K-12 education is absorbing overlapping shocks, policy whiplash, financial pressure, the mental-health crisis, and the disruptive promise of AI, yet the throughline of this virtual panel was steadiness with purpose. Berkeley School of Education alums Lora Bartlett, Cheryl Cotton, Elena Silva, and Candace Walker offered a clear diagnosis and a practical, humane path forward.
“Mismatch by design” and why it matters now
Learning Policy Institute president and CEO Elena Silva framed the core problem bluntly: there is “a structural mismatch between how our schools are designed… and the developmental needs of children.” The system must balance what’s required in any universal enterprise, some standardization for 50+ million students, with true personalization for every learner. “That is a huge challenge,” she said, and without redesign, “we’re just not going to get to the point where we can keep [teachers] in the classroom and give children all the support they need.”
Moderator Lora Bartlett added the civil-rights lens: we can agree on common expectations without forcing “lockstep” teaching, and the aim is still personalization within an equitable system.

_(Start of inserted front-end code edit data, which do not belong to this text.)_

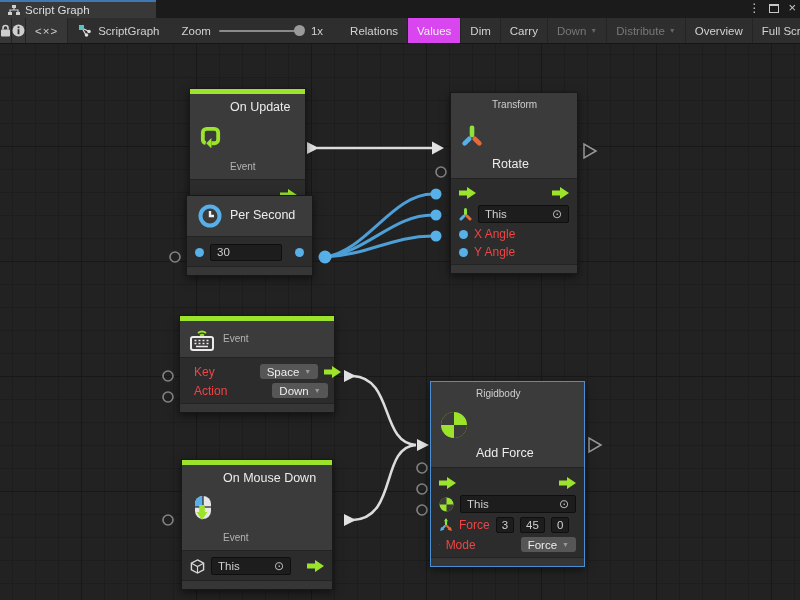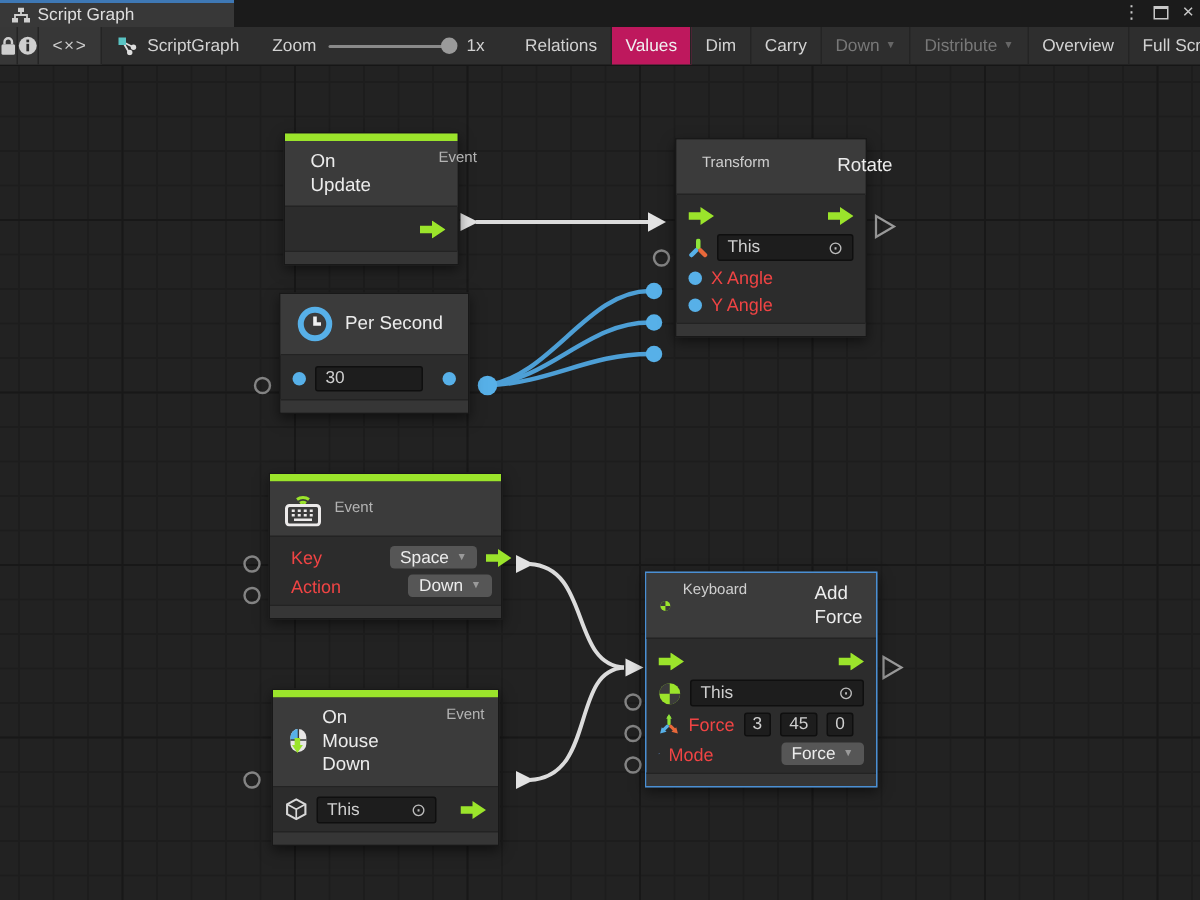--- a/index.html
+++ b/index.html
@@ -17,21 +17,21 @@
   .wc-max { width:10px; height:9px; border:1.5px solid #c8c8c8; border-top-width:2.5px; }
   .wc-close { font-size:13px; line-height:14px; }
 
   
   .toolbar { position:absolute; top:18px; left:0; width:800px; height:26px; background:#2e2e2e;
     border-bottom:1px solid #161616; display:flex; align-items:stretch; color:#d2d2d2; font-size:11.5px; }
   .tb-btn { display:flex; align-items:center; justify-content:center; padding:0 9px;
     border-right:1px solid #242424; white-space:nowrap; }
   .tb-btn.icon-btn { width:30px; padding:0; background:#373737; }
   .tb-btn.code-btn { width:48px; background:#373737; color:#cfcfcf; letter-spacing:1px; }
-  .tb-btn.active { background:#be185d; color:#f0f0f0; }
+  .tb-btn.active { background:#d946ef; color:#f0f0f0; }
   .tb-btn.disabled { color:#787878; }
   .tb-spacer { width:22px; border-right:none; }
   .breadcrumb { display:flex; align-items:center; gap:6px; padding:0 10px; }
   .zoom-group { display:flex; align-items:center; gap:8px; padding:0 12px; margin-right:6px; }
   .zoom-track { position:relative; width:84px; height:2px; background:#8a8a8a; border-radius:1px; }
   .zoom-handle { position:absolute; right:-2px; top:-4.5px; width:11px; height:11px; border-radius:50%; background:#9a9a9a; }
   .caret { font-size:7px; color:#9a9a9a; margin-left:4px; }
   .caret.dim { color:#666; }
 
   
@@ -45,21 +45,21 @@
     background-position:-34px -13px,-34px -13px,-11px -13px,-11px -13px; }
   .wires { position:absolute; top:0; left:0; width:800px; height:556px; }
 
   
   .node { position:absolute; background:#2c2c2c; border:1px solid #181818;
     box-shadow:0 3px 8px rgba(0,0,0,.5); }
   .node.selected { border:1px solid #4a8fd4; }
   .topbar { height:5px; background:#9BE42B; }
   .nheader { background:#3b3b3b; border-bottom:1px solid #232323; display:flex; align-items:center;
     gap:8px; padding:6px 9px; }
-  .htext { display:flex; flex-direction:row; line-height:1.25;gap:45px; }
+  .htext { display:flex; flex-direction:column; line-height:1.25;gap:45px; }
   .ncat { font-size:10px; color:#cfcfcf; }
   .ntitle { font-size:12.5px; color:#ececec; }
   .nsub { font-size:10px; color:#b4b4b4; }
   .nbody { padding:4px 0 3px 0; }
   .nrow { display:flex; align-items:center; gap:6px; padding:2px 8px; min-height:17px; }
   .nfooter { height:9px; background:#363636; border-top:1px solid #232323; }
   .port-dot { width:9px; height:9px; border-radius:50%; background:#57B0E8; flex:none; }
   .plabel { font-size:12px; color:#ef4444; }
   .field { background:#1d1d1d; border:1px solid #0f0f0f; border-radius:2px; color:#cfcfcf;
     font-size:11.5px; padding:1px 6px; display:flex; align-items:center; min-height:17px; }
@@ -346,21 +346,21 @@
     </div>
 
     <div class="node selected" style="left:430px; top:337px; width:155px;">
       <div class="nheader">
         <svg width="28" height="28" viewBox="0 0 28 28">
           <circle cx="14" cy="14" r="13" fill="#9BE42B"></circle>
           <path d="M14 14 L14 1 A13 13 0 0 0 1 14 Z" fill="#3b3b3b"></path>
           <path d="M14 14 L14 27 A13 13 0 0 0 27 14 Z" fill="#3b3b3b"></path>
         </svg>
         <div class="htext">
-          <span class="ncat">Keyboard</span>
+          <span class="ncat">Rigidbody</span>
           <span class="ntitle">Add Force</span>
         </div>
       </div>
       <div class="nbody">
         <div class="nrow" style="min-height:21px;">
           <svg class="flow-arrow" width="17" height="12" viewBox="0 0 17 12">
             <path d="M0 3.5h8V0l9 6-9 6V8.5H0z" fill="#9BE42B"></path>
             </svg>
           <svg class="flow-arrow mla" width="17" height="12" viewBox="0 0 17 12">
             <path d="M0 3.5h8V0l9 6-9 6V8.5H0z" fill="#9BE42B"></path>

The front line: teacher sustainability and student well-being
Candace Walker, a fifth-grade teacher, named the daily reality: “There’s a global societal need for support and we’re not doing enough to meet that need in the classroom.” Teachers need better preparation to tailor instruction and “work smarter, not harder.” The work is exhausting, she admitted, and “in my third-year teacher body… this isn’t sustainable.”
Silva connected the classroom view to system design: without redesign that protects both student development and teacher capacity, more families and educators will disengage from public schools, a risk the panel flagged repeatedly.

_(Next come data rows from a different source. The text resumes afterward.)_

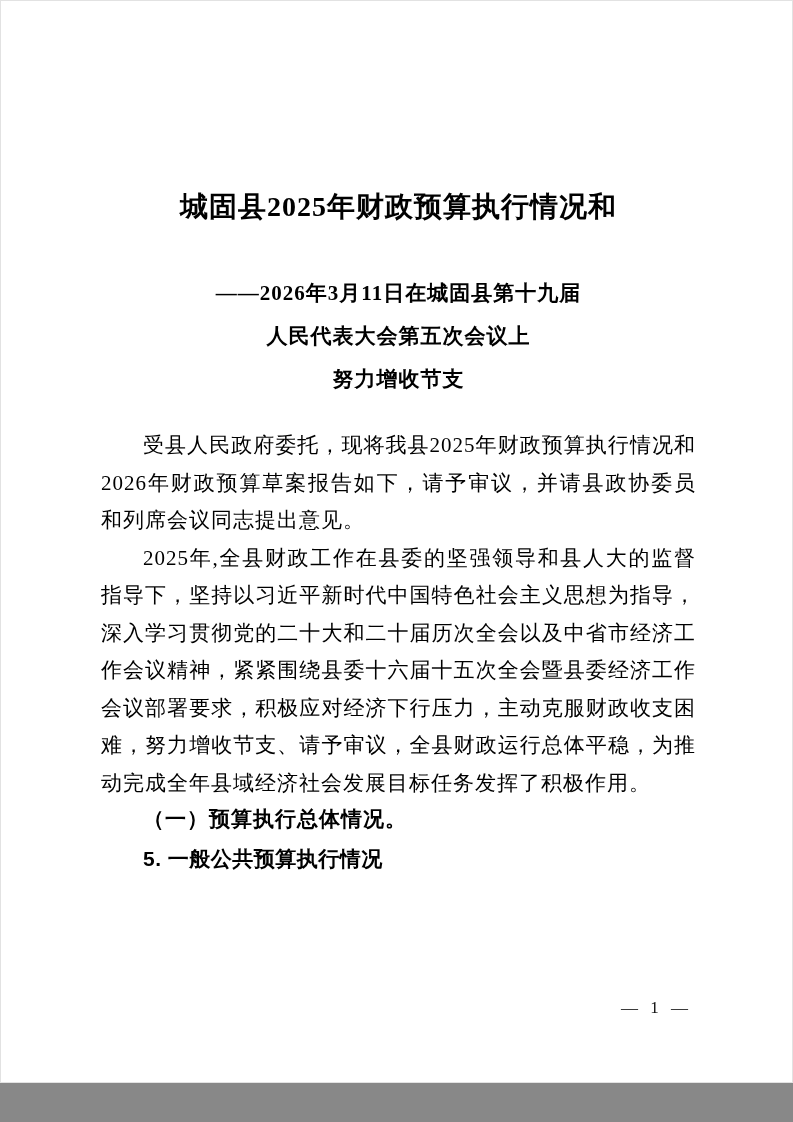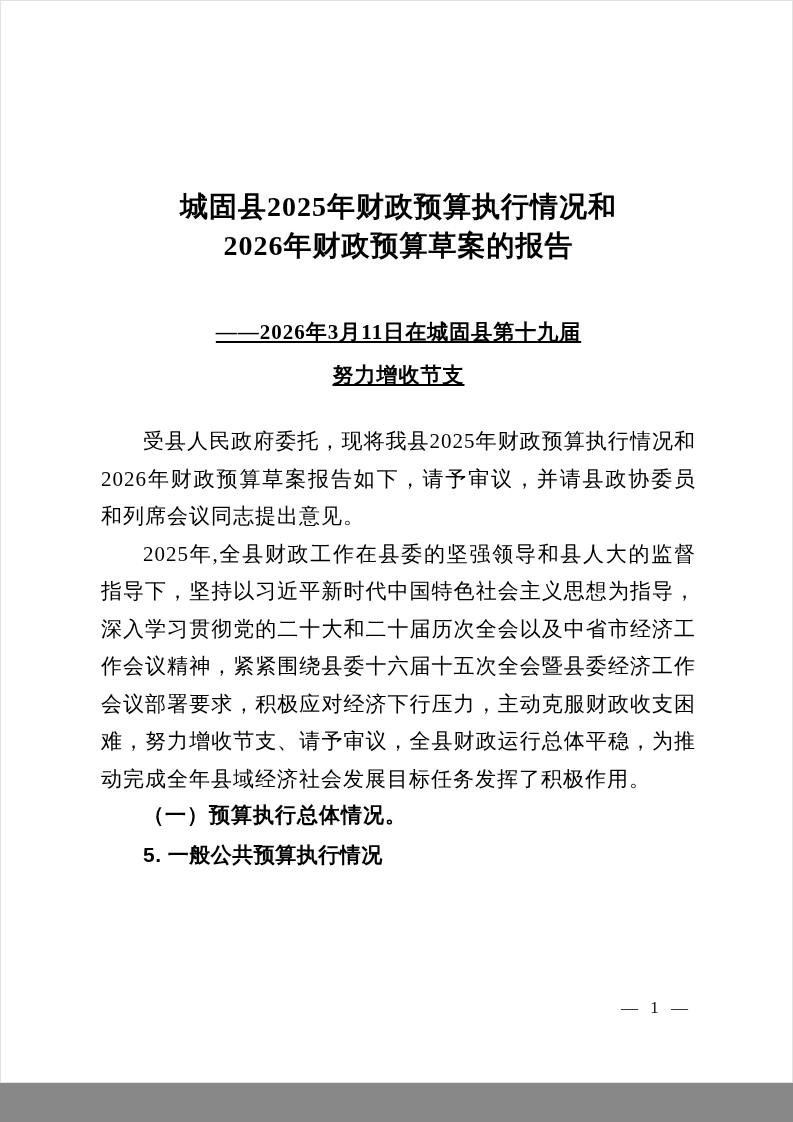--- a/index.html
+++ b/index.html
@@ -29,21 +29,20 @@
     line-height: 39px;
     letter-spacing: 1px;
   }
   .doc-subtitle {
     margin-top: 46px;
     text-align: center;
     font-size: 21px;
     font-weight: bold;
     line-height: 43px;
     letter-spacing: 1px;
-    text-decoration: underline;
   }
   .doc-body {
     margin-top: 26px;
     font-size: 21px;
     line-height: 37.5px;
     letter-spacing: 1px;
     text-align: justify;
   }
   .doc-body p,
   .doc-body h2,
@@ -83,25 +82,25 @@
   }
 </style>
 </head>
 <body>
 
 <div class="page">
   <div class="content">
 
     <h1 class="doc-title">
       <div>城固县2025年财政预算执行情况和</div>
-      <div>2026年财政预算草案的报告</div>
     </h1>
 
     <div class="doc-subtitle">
       <div>——2026年3月11日在城固县第十九届</div>
+      <div>人民代表大会第五次会议上</div>
       <div>努力增收节支</div>
     </div>
 
     <div class="doc-body">
       <p class="para">受县人民政府委托，现将我县2025年财政预算执行情况和2026年财政预算草案报告如下，请予审议，并请县政协委员和列席会议同志提出意见。</p>
       <p class="para">2025年,全县财政工作在县委的坚强领导和县人大的监督指导下，坚持以习近平新时代中国特色社会主义思想为指导，深入学习贯彻党的二十大和二十届历次全会以及中省市经济工作会议精神，紧紧围绕县委十六届十五次全会暨县委经济工作会议部署要求，积极应对经济下行压力，主动克服财政收支困难，努力增收节支、请予审议，全县财政运行总体平稳，为推动完成全年县域经济社会发展目标任务发挥了积极作用。</p>
       <h3 class="heading-2">（一）预算执行总体情况。</h3>
       <h4 class="heading-3">5. 一般公共预算执行情况</h4>
     </div>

Equity, place, and dignity
Cheryl Cotton, superintendent of West Contra Costa Unified, defined the inequities many communities feel as “zip coding.” If you live in a more affluent area, you get more support; in a less affluent area, less support. Her district’s charge is to ensure that “when you come to school, you get a great opportunity,” regardless of address.
Cotton’s team is acting on climate as well as academics: adopting an anti-slur policy, anchoring the district in anti-racism, and centering dignity so that “students can come and be treated with dignity.” These are “unsettling times,” she noted, which makes steady commitment essential.
Policy turbulence and immigrant students
Silva walked through how today’s federal posture is shifting from educational support to immigration rule enforcement, even as Plyler v. Doe guarantees public education regardless of immigration status. “What is happening right now is outside of the law,” she said, and the heightened enforcement climate is destabilizing schools, families, and entire communities.
The human impact shows up in attendance: during ICE raids, some communities saw student absenteeism “increase by 22%,” undermining funding and services, what Bartlett called a “circle of inequity.” In Washington, DC, parents have organized “walking buses” as streets feel “very militarized.”
From a district-leader seat, Cotton pointed to practical shields: clear state guidance, an immigration toolkit, and constant communication that school remains a safe place. Even temporary freezes of federal funds threatened essentials, from English-learner support to universal meals, so steady advocacy and contingency planning are part of resilience.
AI: promise, with guardrails
Cotton emphasized three non-negotiables in the AI conversation: bias, privacy, and integrity. Students must be safe, their data protected, and tools used in ways that foster learning rather than amplify inequity.
Attendance, finance, and the feedback loop
Chronic absenteeism, mental-health needs, and funding formulas based on attendance create a compounding deficit. As Bartlett summarized, fewer students show up, fewer dollars follow, needs grow, and the spiral tightens. “It is all connected,” Cotton said.
What resilience looks like in practice
Resilience is not stoicism; it’s design and investment.
- Redesign for fit. Move beyond bells-and-tests schooling toward structures that honor development while maintaining a floor of rights and resources for every child.
- Protect the climate. Policies that name and prevent harm, anti-slur, anti-racism, and promote dignity, are not optics; they are learning conditions.
- Support the workforce. Teacher leadership and incentives help retention. Cotton plugged National Board Certification and a district incentive: “a $2,500 subsidy” toward certification and “$5,000 each year” for National Board teachers in high-priority schools.
- Name the needs. Walker’s call to “work smarter, not harder” and invest in teacher wellness is a design requirement, not a luxury.
- Stand up for safe schools. State toolkits, district protocols, and community partnerships communicate safety and continuity to families navigating immigration enforcement anxiety.
Why public education still calls
Mid-panel, Bartlett traced her own path to teaching through providing tutoring in a refugee tutoring program and offered the clearest case for staying in the work: “What else can we do with our lives that has the same power to transform, than to be involved with education? It creates those opportunity pathways.”
That conviction, and the concrete practices shared by these alums, offer a map. Redesign the system for kids’ development. Resource the adults who teach them. Protect the dignity and safety of every family. Keep equity as the north star: that is resilient leadership.